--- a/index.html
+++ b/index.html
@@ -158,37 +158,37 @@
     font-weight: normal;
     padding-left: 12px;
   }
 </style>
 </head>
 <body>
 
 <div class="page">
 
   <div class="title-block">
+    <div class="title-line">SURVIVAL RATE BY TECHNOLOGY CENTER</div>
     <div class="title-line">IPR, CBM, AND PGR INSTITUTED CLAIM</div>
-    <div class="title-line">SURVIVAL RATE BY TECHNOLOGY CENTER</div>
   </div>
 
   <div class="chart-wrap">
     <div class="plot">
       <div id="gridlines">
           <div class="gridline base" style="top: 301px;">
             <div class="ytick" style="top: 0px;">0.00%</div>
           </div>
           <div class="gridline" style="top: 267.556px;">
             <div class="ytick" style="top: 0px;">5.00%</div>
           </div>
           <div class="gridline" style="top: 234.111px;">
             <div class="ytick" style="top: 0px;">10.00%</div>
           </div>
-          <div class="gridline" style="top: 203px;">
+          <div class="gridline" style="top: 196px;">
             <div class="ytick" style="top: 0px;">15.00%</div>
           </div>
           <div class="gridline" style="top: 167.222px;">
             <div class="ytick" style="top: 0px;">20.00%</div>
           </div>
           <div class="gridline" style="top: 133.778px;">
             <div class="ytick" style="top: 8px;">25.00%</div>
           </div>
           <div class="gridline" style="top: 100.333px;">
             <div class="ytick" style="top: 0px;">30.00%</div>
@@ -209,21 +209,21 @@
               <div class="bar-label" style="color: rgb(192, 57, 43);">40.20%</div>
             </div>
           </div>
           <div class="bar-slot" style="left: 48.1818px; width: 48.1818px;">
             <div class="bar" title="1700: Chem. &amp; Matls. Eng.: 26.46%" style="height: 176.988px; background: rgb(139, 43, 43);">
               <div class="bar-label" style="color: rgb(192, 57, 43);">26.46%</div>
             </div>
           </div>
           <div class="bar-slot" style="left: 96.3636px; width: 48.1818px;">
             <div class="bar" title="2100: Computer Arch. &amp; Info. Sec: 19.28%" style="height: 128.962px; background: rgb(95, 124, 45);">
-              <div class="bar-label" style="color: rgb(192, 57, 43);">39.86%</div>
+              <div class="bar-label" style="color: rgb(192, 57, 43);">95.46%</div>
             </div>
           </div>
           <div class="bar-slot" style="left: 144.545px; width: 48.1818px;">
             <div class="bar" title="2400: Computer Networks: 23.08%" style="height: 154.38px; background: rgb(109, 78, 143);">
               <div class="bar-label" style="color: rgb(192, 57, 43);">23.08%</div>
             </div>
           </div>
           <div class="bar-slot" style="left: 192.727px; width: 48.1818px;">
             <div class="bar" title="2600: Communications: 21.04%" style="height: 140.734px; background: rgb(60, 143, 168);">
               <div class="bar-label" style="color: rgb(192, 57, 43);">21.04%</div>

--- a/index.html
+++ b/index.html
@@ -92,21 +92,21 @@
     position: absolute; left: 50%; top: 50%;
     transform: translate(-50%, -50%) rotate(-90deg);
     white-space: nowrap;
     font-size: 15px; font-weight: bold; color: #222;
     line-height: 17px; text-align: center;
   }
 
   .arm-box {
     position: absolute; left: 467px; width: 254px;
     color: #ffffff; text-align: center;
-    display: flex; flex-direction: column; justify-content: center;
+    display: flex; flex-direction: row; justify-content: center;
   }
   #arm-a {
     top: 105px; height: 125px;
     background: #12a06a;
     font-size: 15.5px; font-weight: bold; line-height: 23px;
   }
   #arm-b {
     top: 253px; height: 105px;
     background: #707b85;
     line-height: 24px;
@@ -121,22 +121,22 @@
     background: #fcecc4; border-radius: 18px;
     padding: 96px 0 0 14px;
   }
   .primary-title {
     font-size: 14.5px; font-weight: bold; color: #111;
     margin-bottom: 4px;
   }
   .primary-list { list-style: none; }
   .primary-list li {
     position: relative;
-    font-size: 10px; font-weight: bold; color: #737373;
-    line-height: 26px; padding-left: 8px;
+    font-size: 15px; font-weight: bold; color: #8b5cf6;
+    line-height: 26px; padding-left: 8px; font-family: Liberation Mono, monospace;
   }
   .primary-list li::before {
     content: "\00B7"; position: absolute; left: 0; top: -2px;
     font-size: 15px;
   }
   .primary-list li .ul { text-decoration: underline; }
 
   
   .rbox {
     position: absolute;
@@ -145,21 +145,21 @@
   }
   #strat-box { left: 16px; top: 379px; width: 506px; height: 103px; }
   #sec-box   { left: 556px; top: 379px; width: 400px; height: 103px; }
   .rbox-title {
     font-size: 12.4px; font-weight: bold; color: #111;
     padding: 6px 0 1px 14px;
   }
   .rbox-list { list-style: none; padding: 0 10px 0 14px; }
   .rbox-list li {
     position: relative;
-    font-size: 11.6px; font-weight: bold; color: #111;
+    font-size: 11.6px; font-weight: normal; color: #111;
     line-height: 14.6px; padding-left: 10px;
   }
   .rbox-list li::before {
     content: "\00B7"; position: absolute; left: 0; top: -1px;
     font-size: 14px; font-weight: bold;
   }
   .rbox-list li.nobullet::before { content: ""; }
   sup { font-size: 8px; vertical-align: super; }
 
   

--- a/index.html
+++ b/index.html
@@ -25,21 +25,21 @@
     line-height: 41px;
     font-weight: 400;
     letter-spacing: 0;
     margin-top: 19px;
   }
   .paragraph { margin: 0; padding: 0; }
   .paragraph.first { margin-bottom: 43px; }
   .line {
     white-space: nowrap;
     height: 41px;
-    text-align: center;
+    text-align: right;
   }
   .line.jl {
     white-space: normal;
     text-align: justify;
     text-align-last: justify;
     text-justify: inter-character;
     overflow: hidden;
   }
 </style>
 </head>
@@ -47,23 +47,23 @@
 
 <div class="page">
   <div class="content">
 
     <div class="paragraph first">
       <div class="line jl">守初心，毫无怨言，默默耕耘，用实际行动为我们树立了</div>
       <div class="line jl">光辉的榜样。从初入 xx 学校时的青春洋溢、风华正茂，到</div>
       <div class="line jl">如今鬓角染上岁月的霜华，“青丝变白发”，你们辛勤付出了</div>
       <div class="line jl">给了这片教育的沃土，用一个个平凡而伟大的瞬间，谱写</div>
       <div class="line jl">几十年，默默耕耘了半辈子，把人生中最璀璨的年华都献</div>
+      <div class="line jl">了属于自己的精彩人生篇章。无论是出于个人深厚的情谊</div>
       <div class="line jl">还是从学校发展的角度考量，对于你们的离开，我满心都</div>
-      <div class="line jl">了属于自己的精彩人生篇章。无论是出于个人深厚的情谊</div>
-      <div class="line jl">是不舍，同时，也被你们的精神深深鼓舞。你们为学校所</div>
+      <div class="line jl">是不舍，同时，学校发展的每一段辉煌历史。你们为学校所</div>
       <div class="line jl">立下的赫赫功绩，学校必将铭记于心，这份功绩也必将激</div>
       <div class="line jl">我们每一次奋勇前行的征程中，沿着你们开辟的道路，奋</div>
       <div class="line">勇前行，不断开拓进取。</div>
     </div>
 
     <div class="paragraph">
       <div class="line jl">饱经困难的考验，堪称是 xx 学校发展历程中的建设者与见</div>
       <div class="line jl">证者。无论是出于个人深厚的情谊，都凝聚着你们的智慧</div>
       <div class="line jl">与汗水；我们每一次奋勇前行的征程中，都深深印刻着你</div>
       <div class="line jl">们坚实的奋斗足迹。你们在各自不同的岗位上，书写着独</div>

# [What needs to be done]
The lines above, starting at the one with "bold; color: #8b5cf6;" and ending at the one with "16px; top: 379px;", are the only ones to return, exactly as written.

# [Your response]
+    font-size: 15px; font-weight: bold; color: #8b5cf6;
+    line-height: 26px; padding-left: 8px; font-family: Liberation Mono, monospace;
   }
   .primary-list li::before {
     content: "\00B7"; position: absolute; left: 0; top: -2px;
     font-size: 15px;
   }
   .primary-list li .ul { text-decoration: underline; }
 
   
   .rbox {
     position: absolute;
@@ -145,21 +145,21 @@
   }
   #strat-box { left: 16px; top: 379px; width: 506px; height: 103px; }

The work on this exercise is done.